◆ **PROVIDED RECORDS**
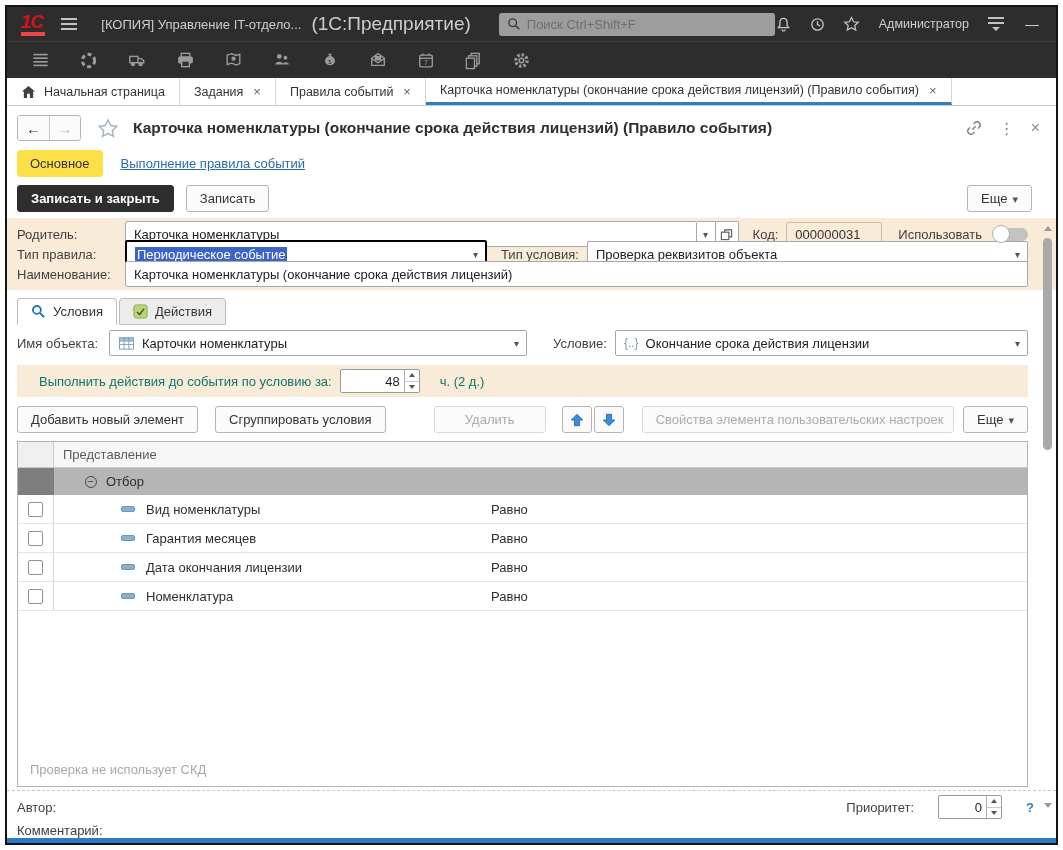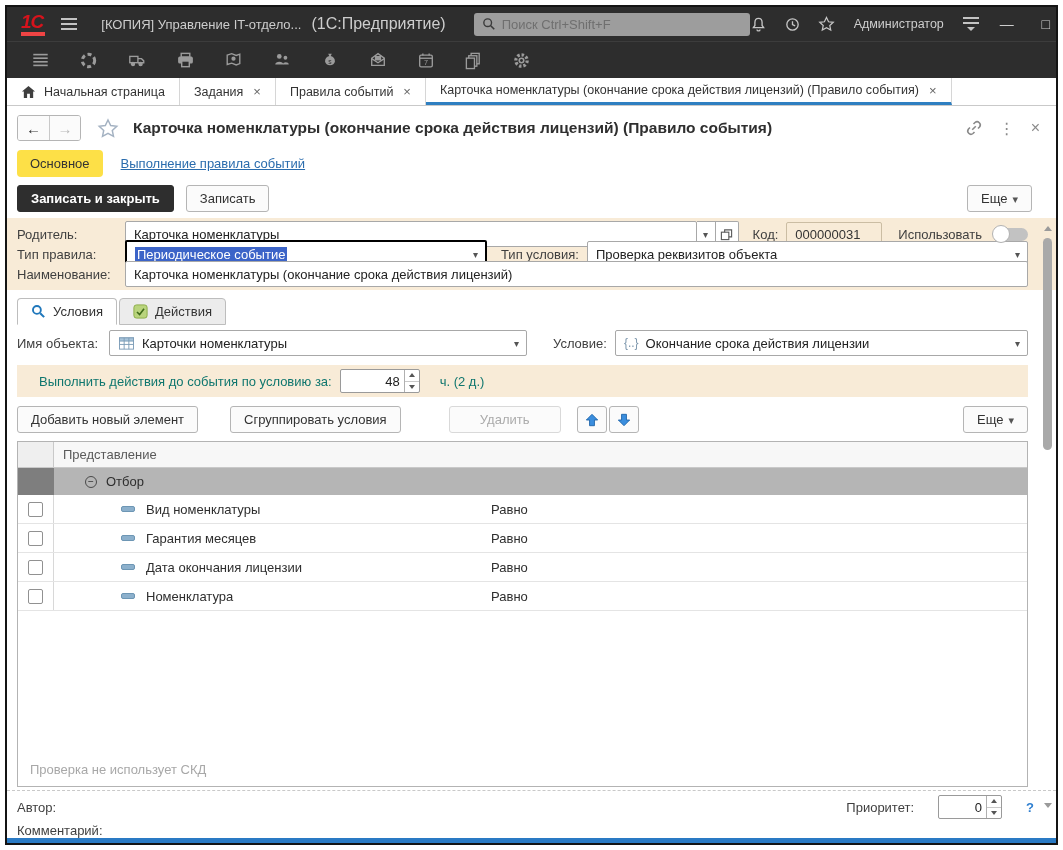--- a/index.html
+++ b/index.html
@@ -12,7 +12,7 @@
   .hamburger { margin-left: 16px; display: flex; flex-direction: column; gap: 3px; cursor: pointer; }
   .hamburger i { display: block; width: 16px; height: 2px; background: #c3c3c3; }
   .tb-title { color: #cdcdcd; font-size: 13px; margin-left: 24px; white-space: nowrap; }
-  .tb-suffix { color: #cdcdcd; font-size: 16px; margin-left: 10px; white-space: nowrap; }
+  .tb-suffix { color: #cdcdcd; font-size: 19px; margin-left: 10px; white-space: nowrap; }
   .searchbox { margin-left: 28px; width: 276px; height: 23px; background: #9d9d9d; border-radius: 3px; display: flex; align-items: center; padding: 0 8px; gap: 6px; flex: none; }
   .searchbox span { color: #6f6f6f; font-size: 13px; }
   .tb-right { margin-left: auto; display: flex; align-items: center; gap: 17px; }

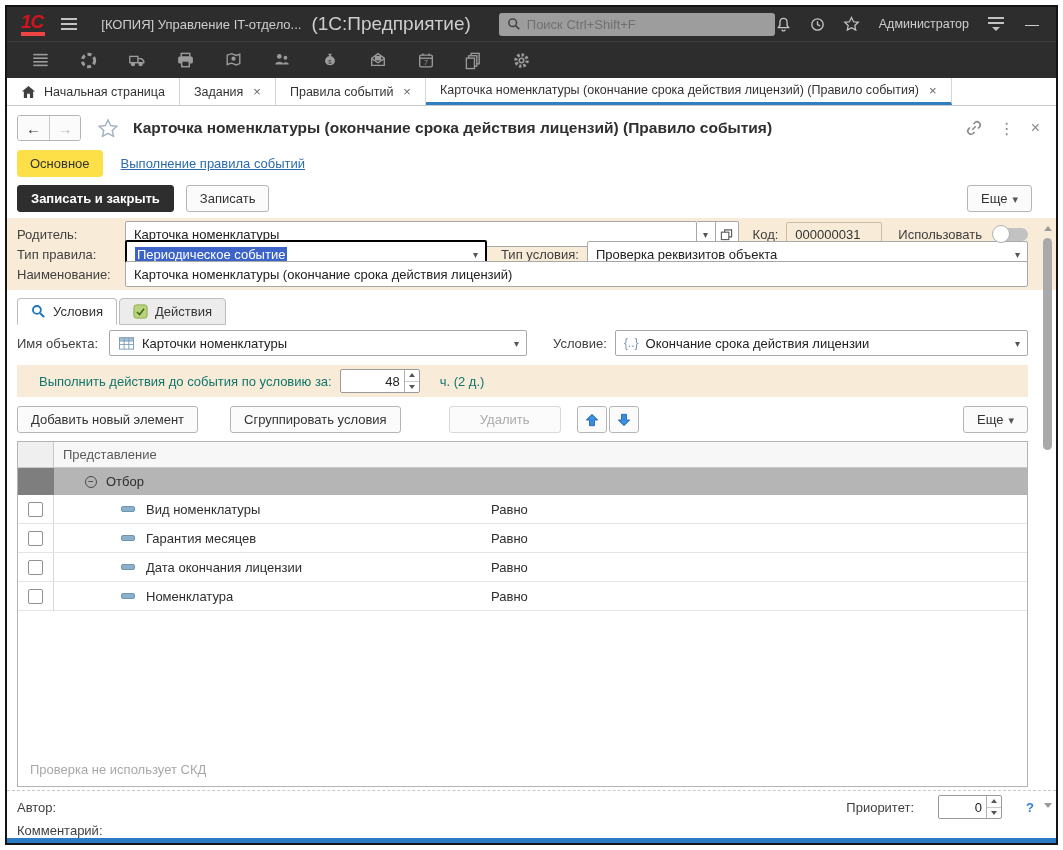--- a/index.html
+++ b/index.html
@@ -424,7 +424,7 @@
 
     <div class="btnrow">
       <button class="btn">Добавить новый элемент</button>
-      <button class="btn" style="margin-left:32px">Сгруппировать условия</button>
+      <button class="btn" style="margin-left:17px">Сгруппировать условия</button>
       <button class="btn dis" style="margin-left:48px;width:112px">Удалить</button>
       <span class="arrbtn" style="margin-left:16px">
         <svg width="14" height="14" viewBox="0 0 16 16">

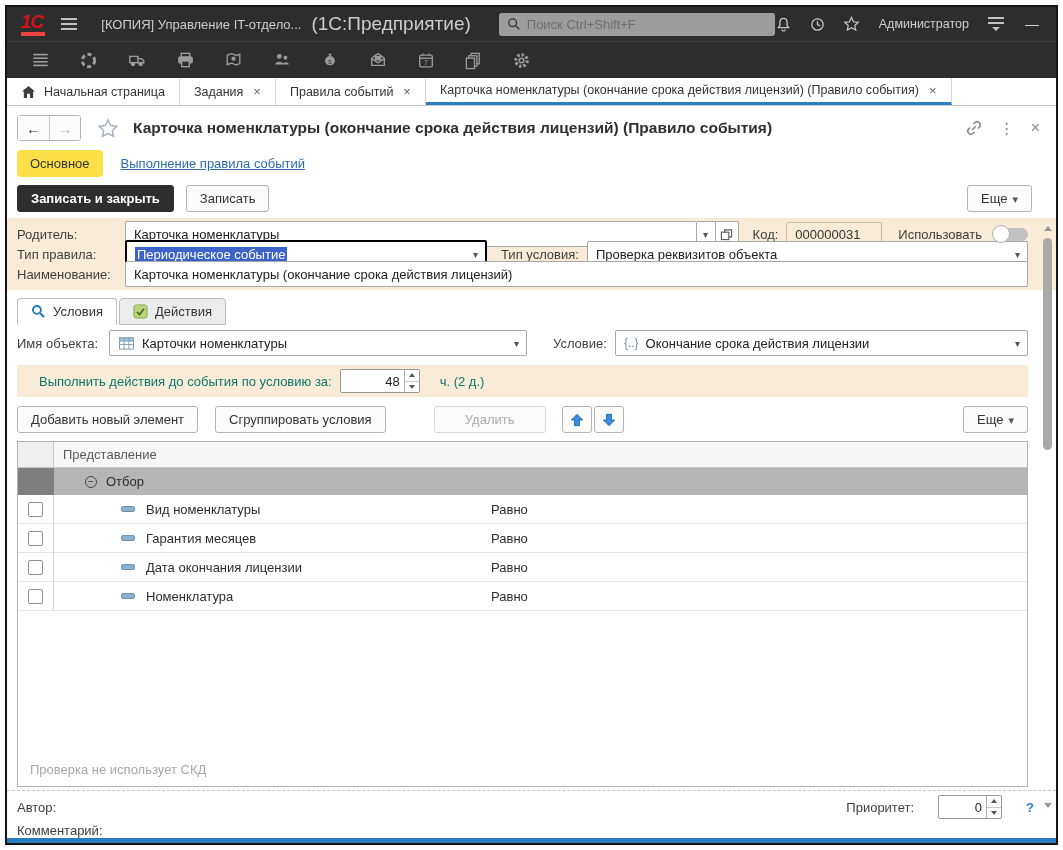--- a/index.html
+++ b/index.html
@@ -436,6 +436,7 @@
             <path d="M8 14.5 L1.5 8 H5.2 V1.5 H10.8 V8 H14.5 Z" fill="#3b8ede" stroke="#1d64a8"></path>
           </svg>
       </span>
+      <button class="btn dis" style="margin-left:18px;width:312px">Свойства элемента пользовательских настроек</button>
       <span class="spacer"></span>
       <button class="btn"><span>Еще</span><span class="crt">▾</span></button>
     </div>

◆ **PROMPT**
Transcribe the lines that run from the line bearing "16px; display: flex;" through the last line of the data. Keep the wording exact and leave out every picture.

◆ **TASK RESPONSE**
   .hamburger { margin-left: 16px; display: flex; flex-direction: column; gap: 3px; cursor: pointer; }
   .hamburger i { display: block; width: 16px; height: 2px; background: #c3c3c3; }
   .tb-title { color: #cdcdcd; font-size: 13px; margin-left: 24px; white-space: nowrap; }
-  .tb-suffix { color: #cdcdcd; font-size: 16px; margin-left: 10px; white-space: nowrap; }
+  .tb-suffix { color: #cdcdcd; font-size: 19px; margin-left: 10px; white-space: nowrap; }
   .searchbox { margin-left: 28px; width: 276px; height: 23px; background: #9d9d9d; border-radius: 3px; display: flex; align-items: center; padding: 0 8px; gap: 6px; flex: none; }
   .searchbox span { color: #6f6f6f; font-size: 13px; }
   .tb-right { margin-left: auto; display: flex; align-items: center; gap: 17px; }

--- a/index.html
+++ b/index.html
@@ -424,7 +424,7 @@
 
     <div class="btnrow">
       <button class="btn">Добавить новый элемент</button>
-      <button class="btn" style="margin-left:32px">Сгруппировать условия</button>
+      <button class="btn" style="margin-left:17px">Сгруппировать условия</button>
       <button class="btn dis" style="margin-left:48px;width:112px">Удалить</button>
       <span class="arrbtn" style="margin-left:16px">
         <svg width="14" height="14" viewBox="0 0 16 16">

--- a/index.html
+++ b/index.html
@@ -436,6 +436,7 @@
             <path d="M8 14.5 L1.5 8 H5.2 V1.5 H10.8 V8 H14.5 Z" fill="#3b8ede" stroke="#1d64a8"></path>
           </svg>
       </span>
+      <button class="btn dis" style="margin-left:18px;width:312px">Свойства элемента пользовательских настроек</button>
       <span class="spacer"></span>
       <button class="btn"><span>Еще</span><span class="crt">▾</span></button>
     </div>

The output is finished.